AIM OF THE EXERCISE
Word for word, copy the entire listing below, but do not carry over any pictures.

Segment Start: GIVEN RECORDS

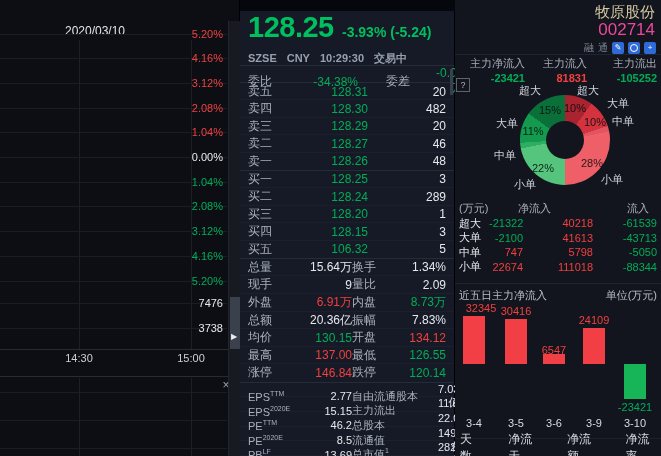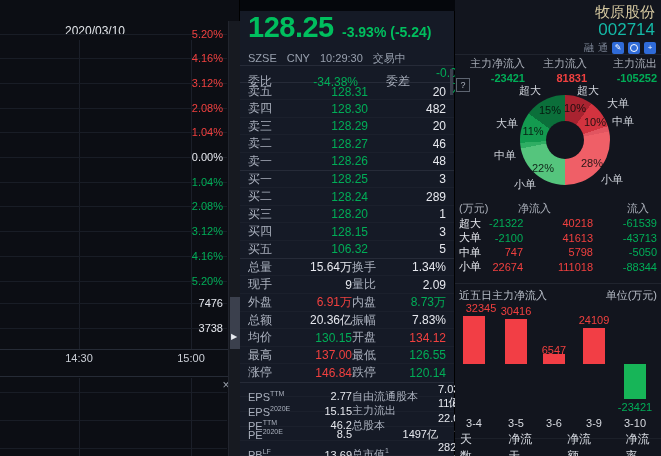--- a/index.html
+++ b/index.html
@@ -45,7 +45,7 @@
   
   .right{position:absolute;left:455px;top:0;width:206px;height:456px;background:#12151e;}
   .stock-name{position:absolute;right:6px;top:3px;font-size:15px;color:#d5c8a0;}
-  .stock-code{position:absolute;right:6px;top:20px;font-size:17px;color:#14b8a6;}
+  .stock-code{position:absolute;right:6px;top:20px;font-size:17px;color:#ec4899;}
   .iconrow{position:absolute;right:5px;top:41px;display:flex;gap:4px;align-items:center;}
   .tagtxt{font-size:10px;color:#7f8899;}
   .chip{width:12px;height:12px;background:#2f6bd8;border-radius:2px;color:#fff;font-size:8px;line-height:12px;text-align:center;display:inline-block;}

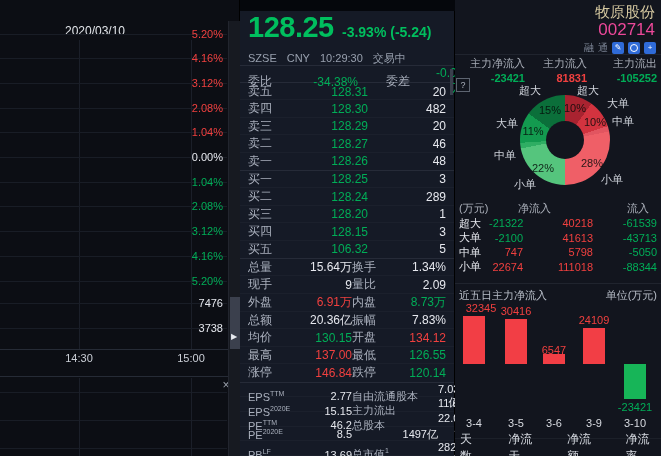--- a/index.html
+++ b/index.html
@@ -28,7 +28,7 @@
   .mid{position:absolute;left:240px;top:11px;width:215px;height:456px;background:#151a26;border-right:1px solid #000;box-sizing:border-box;}
   .price-big{position:absolute;left:8px;top:0px;font-size:29px;font-weight:bold;color:#00bf5e;letter-spacing:-0.5px;}
   .price-chg{position:absolute;left:102px;top:13px;font-size:14px;font-weight:bold;color:#00bf5e;}
-  .subhead{position:absolute;left:8px;top:40px;font-size:11px;color:#98a0ae;}
+  .subhead{position:absolute;left:8px;top:40px;font-size:11px;color:#98a0ae;font-weight:bold;}
   .subhead span{margin-right:10px;}
   .mid-body{position:absolute;left:0;top:54px;width:214px;}
   .sec{border-top:1px solid #262b38;}

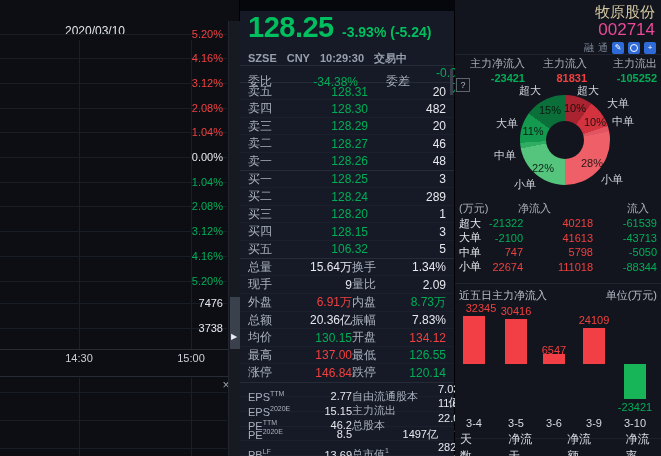--- a/index.html
+++ b/index.html
@@ -261,6 +261,7 @@
           <div class="row row-fin">
             <span class="lbl">PE<sup>2020E</sup></span>
             <span class="cell-r t-white">8.5</span>
+            <span class="lbl">流通值</span>
             <span class="cell-r t-white">1497亿</span>
           </div>
           <div class="row row-fin">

Segment End: GIVEN RECORDS

YOUR RESPONSE
--- a/index.html
+++ b/index.html
@@ -45,7 +45,7 @@
   
   .right{position:absolute;left:455px;top:0;width:206px;height:456px;background:#12151e;}
   .stock-name{position:absolute;right:6px;top:3px;font-size:15px;color:#d5c8a0;}
-  .stock-code{position:absolute;right:6px;top:20px;font-size:17px;color:#14b8a6;}
+  .stock-code{position:absolute;right:6px;top:20px;font-size:17px;color:#ec4899;}
   .iconrow{position:absolute;right:5px;top:41px;display:flex;gap:4px;align-items:center;}
   .tagtxt{font-size:10px;color:#7f8899;}
   .chip{width:12px;height:12px;background:#2f6bd8;border-radius:2px;color:#fff;font-size:8px;line-height:12px;text-align:center;display:inline-block;}

--- a/index.html
+++ b/index.html
@@ -28,7 +28,7 @@
   .mid{position:absolute;left:240px;top:11px;width:215px;height:456px;background:#151a26;border-right:1px solid #000;box-sizing:border-box;}
   .price-big{position:absolute;left:8px;top:0px;font-size:29px;font-weight:bold;color:#00bf5e;letter-spacing:-0.5px;}
   .price-chg{position:absolute;left:102px;top:13px;font-size:14px;font-weight:bold;color:#00bf5e;}
-  .subhead{position:absolute;left:8px;top:40px;font-size:11px;color:#98a0ae;}
+  .subhead{position:absolute;left:8px;top:40px;font-size:11px;color:#98a0ae;font-weight:bold;}
   .subhead span{margin-right:10px;}
   .mid-body{position:absolute;left:0;top:54px;width:214px;}
   .sec{border-top:1px solid #262b38;}

--- a/index.html
+++ b/index.html
@@ -261,6 +261,7 @@
           <div class="row row-fin">
             <span class="lbl">PE<sup>2020E</sup></span>
             <span class="cell-r t-white">8.5</span>
+            <span class="lbl">流通值</span>
             <span class="cell-r t-white">1497亿</span>
           </div>
           <div class="row row-fin">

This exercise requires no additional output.